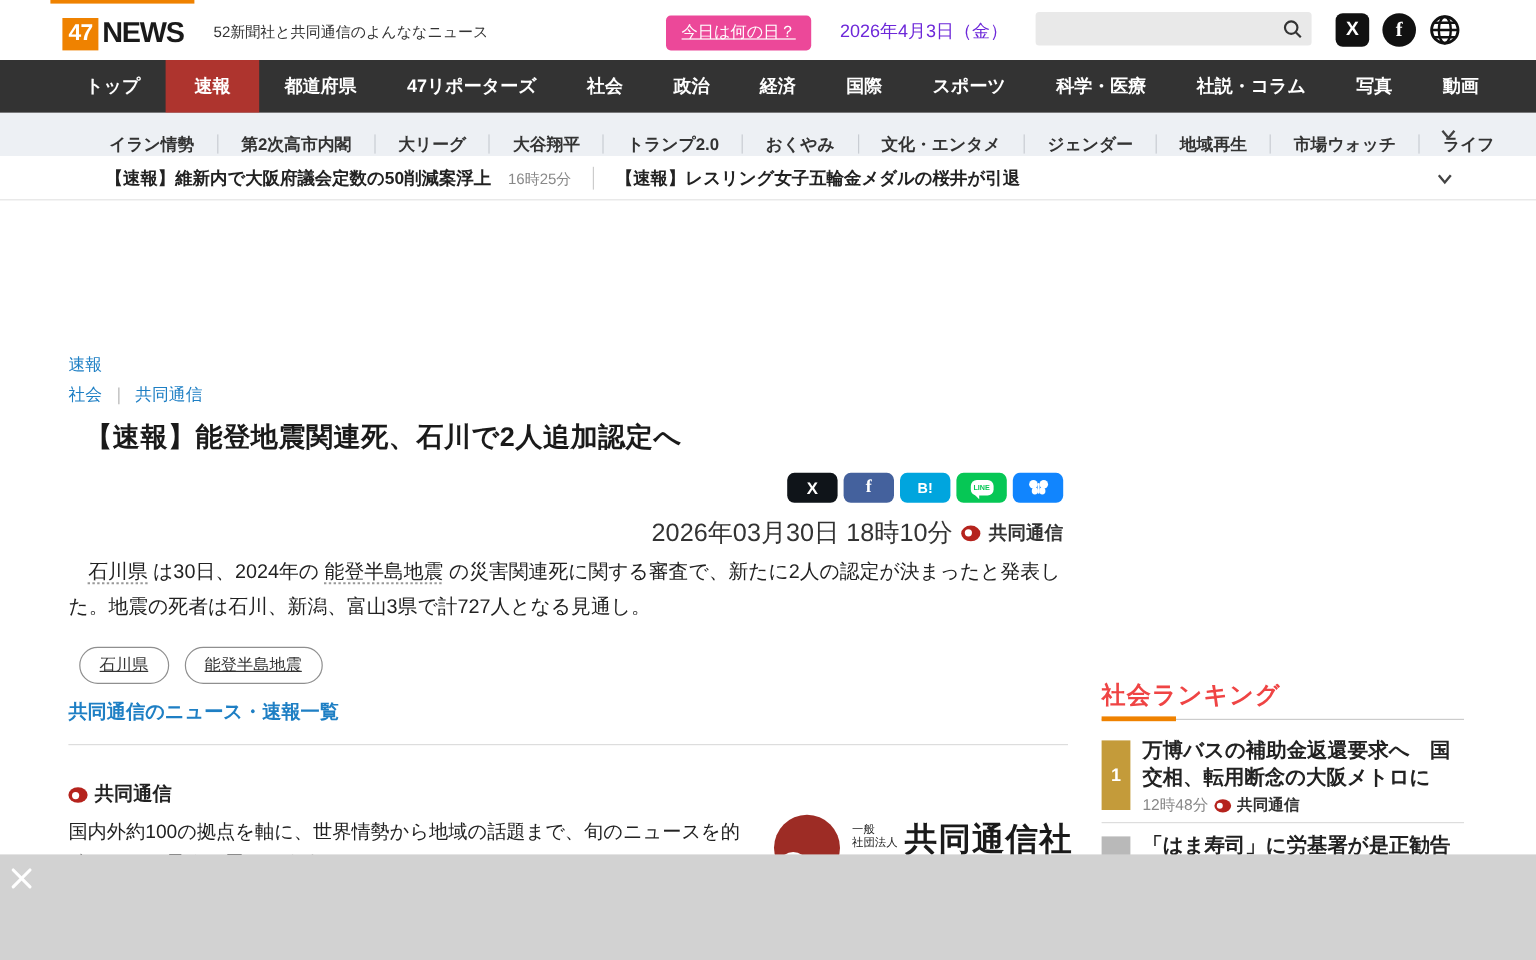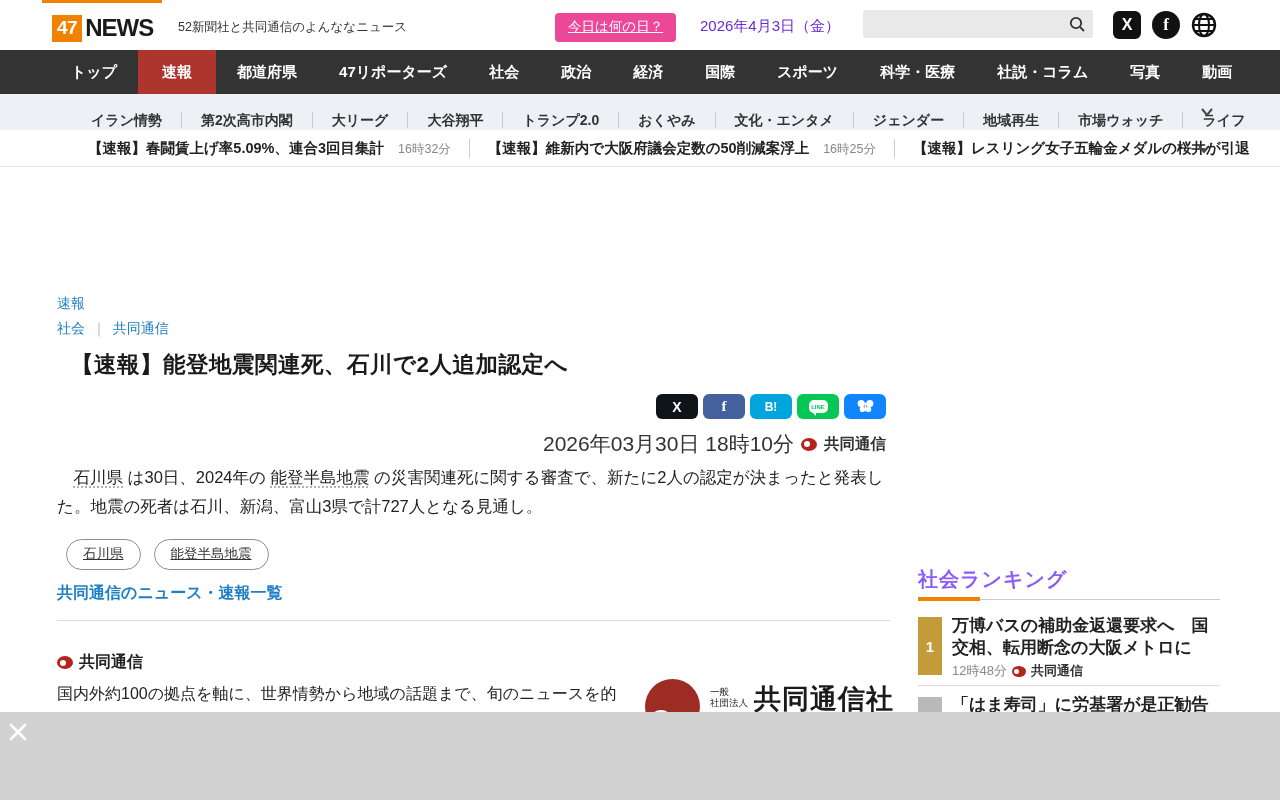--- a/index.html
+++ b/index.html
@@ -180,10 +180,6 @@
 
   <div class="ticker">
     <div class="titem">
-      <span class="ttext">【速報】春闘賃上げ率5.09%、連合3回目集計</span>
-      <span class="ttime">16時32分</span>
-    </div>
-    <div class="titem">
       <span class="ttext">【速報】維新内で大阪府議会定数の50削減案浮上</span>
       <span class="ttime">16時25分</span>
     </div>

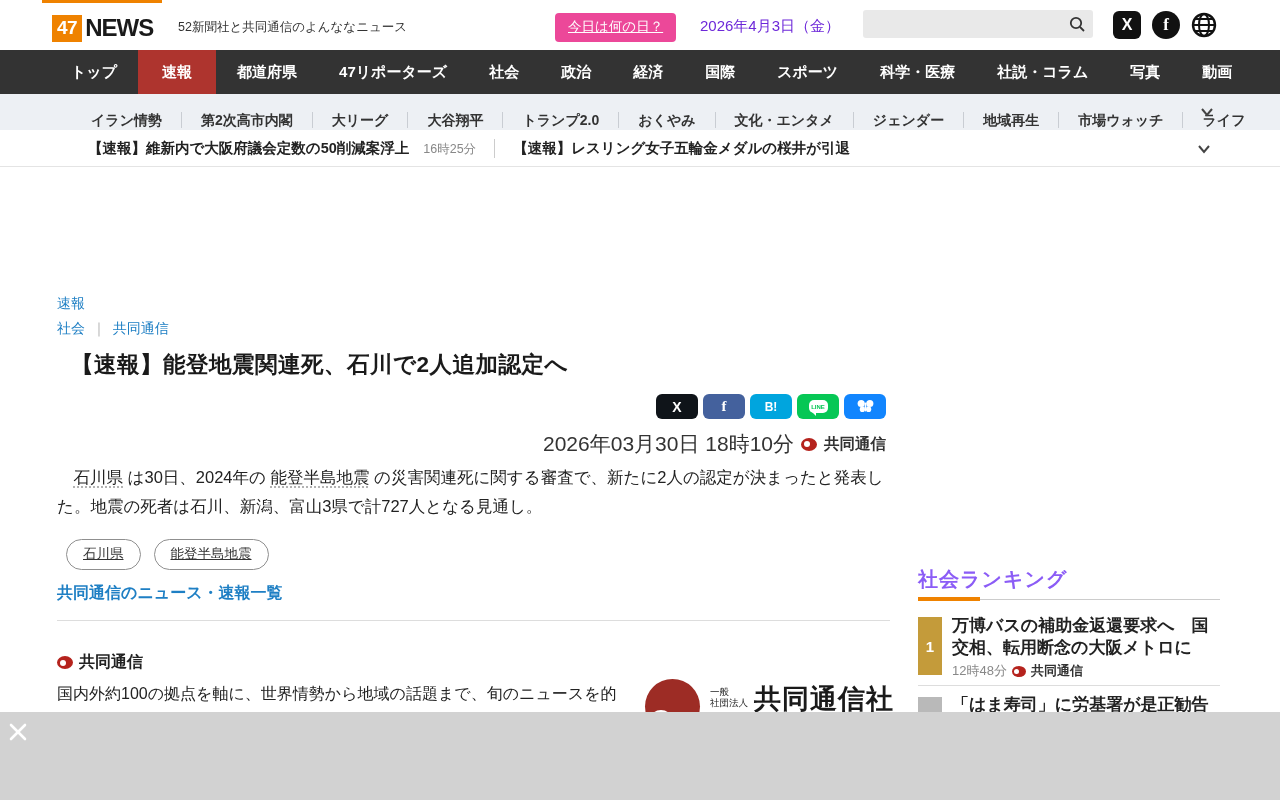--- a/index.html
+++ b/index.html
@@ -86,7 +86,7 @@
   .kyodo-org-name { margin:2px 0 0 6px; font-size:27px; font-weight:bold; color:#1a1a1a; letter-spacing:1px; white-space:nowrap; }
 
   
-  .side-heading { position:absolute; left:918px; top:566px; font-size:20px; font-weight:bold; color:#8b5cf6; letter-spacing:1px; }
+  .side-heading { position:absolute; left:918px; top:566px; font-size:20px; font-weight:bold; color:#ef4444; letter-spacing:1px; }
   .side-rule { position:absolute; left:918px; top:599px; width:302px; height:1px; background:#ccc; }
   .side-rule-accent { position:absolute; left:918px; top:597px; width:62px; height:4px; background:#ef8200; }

## Exercise prompt
For this exercise, transcribe the data above line by line, exactly, with pictures omitted.

## Answer space
--- a/index.html
+++ b/index.html
@@ -180,10 +180,6 @@
 
   <div class="ticker">
     <div class="titem">
-      <span class="ttext">【速報】春闘賃上げ率5.09%、連合3回目集計</span>
-      <span class="ttime">16時32分</span>
-    </div>
-    <div class="titem">
       <span class="ttext">【速報】維新内で大阪府議会定数の50削減案浮上</span>
       <span class="ttime">16時25分</span>
     </div>

--- a/index.html
+++ b/index.html
@@ -86,7 +86,7 @@
   .kyodo-org-name { margin:2px 0 0 6px; font-size:27px; font-weight:bold; color:#1a1a1a; letter-spacing:1px; white-space:nowrap; }
 
   
-  .side-heading { position:absolute; left:918px; top:566px; font-size:20px; font-weight:bold; color:#8b5cf6; letter-spacing:1px; }
+  .side-heading { position:absolute; left:918px; top:566px; font-size:20px; font-weight:bold; color:#ef4444; letter-spacing:1px; }
   .side-rule { position:absolute; left:918px; top:599px; width:302px; height:1px; background:#ccc; }
   .side-rule-accent { position:absolute; left:918px; top:597px; width:62px; height:4px; background:#ef8200; }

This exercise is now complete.